According to Dr. McComsey, this is a bit of a sleeper issue in COVID-19 research. One of her areas of research is the inflammatory effects of HIV, which may have some parallels with COVID-19.

“People tend to ignore pediatric COVID to a large part because they feel most kids will do fine,” she says. “But if we discover that even those who do ‘fine’ end up with high inflammation or disturbances in their immune system that seem to last beyond the acute phase of the illness, that will open up a lot of concerns and a need for a lot of potential research avenues for pediatric COVID.”
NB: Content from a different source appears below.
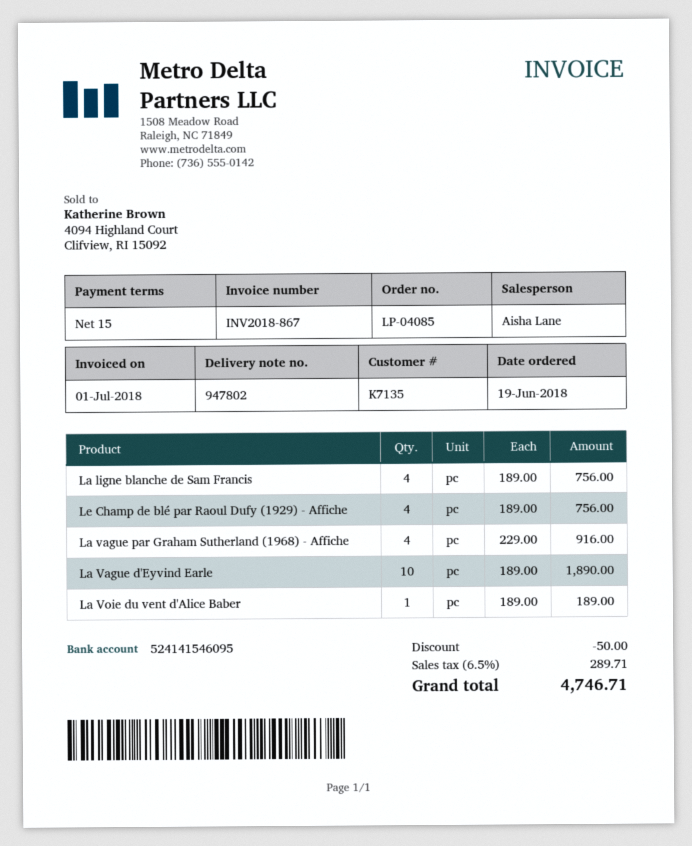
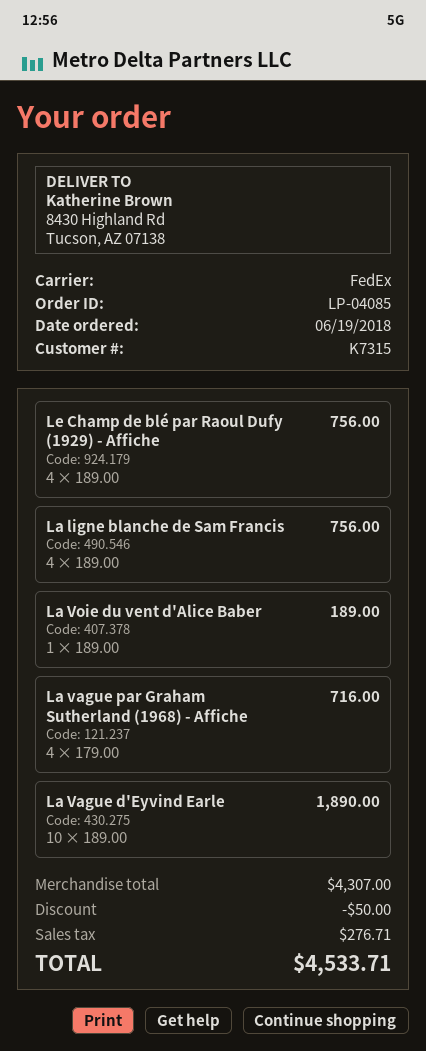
customer number: K7135 -> K7315
La vague par Graham Sutherland (1968) - Affiche: 4 x 229.00 = 916.00 -> 4 x 179.00 = 716.00
tax: 289.71 -> 276.71
total: 4746.71 -> 4533.71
“Chronic, long-term inflammation can really have bad effects, even worse on kids than on adults,” she adds. “If we show that kids with COVID have long-term disturbances in their immune system and long-term heightened systemic inflammation, then we would need to clarify whether these children may be predisposed to not only other infections if that immune system is disturbed, but also to the effect of chronic inflammation, potentially comorbidities like diabetes or premature heart disease.”

Scenarios like these point to the need for continued research into COVID-19 and kids, both at UH Rainbow and around the world, Dr. McComsey says.

“We assume always that kids are same than adults, but that’s not the case,” she says. “It’s so important to check all the angles -- biologic, immunologic, genetic. There's a lot of studies happening here to better understand what’s happening with COVID and kids.”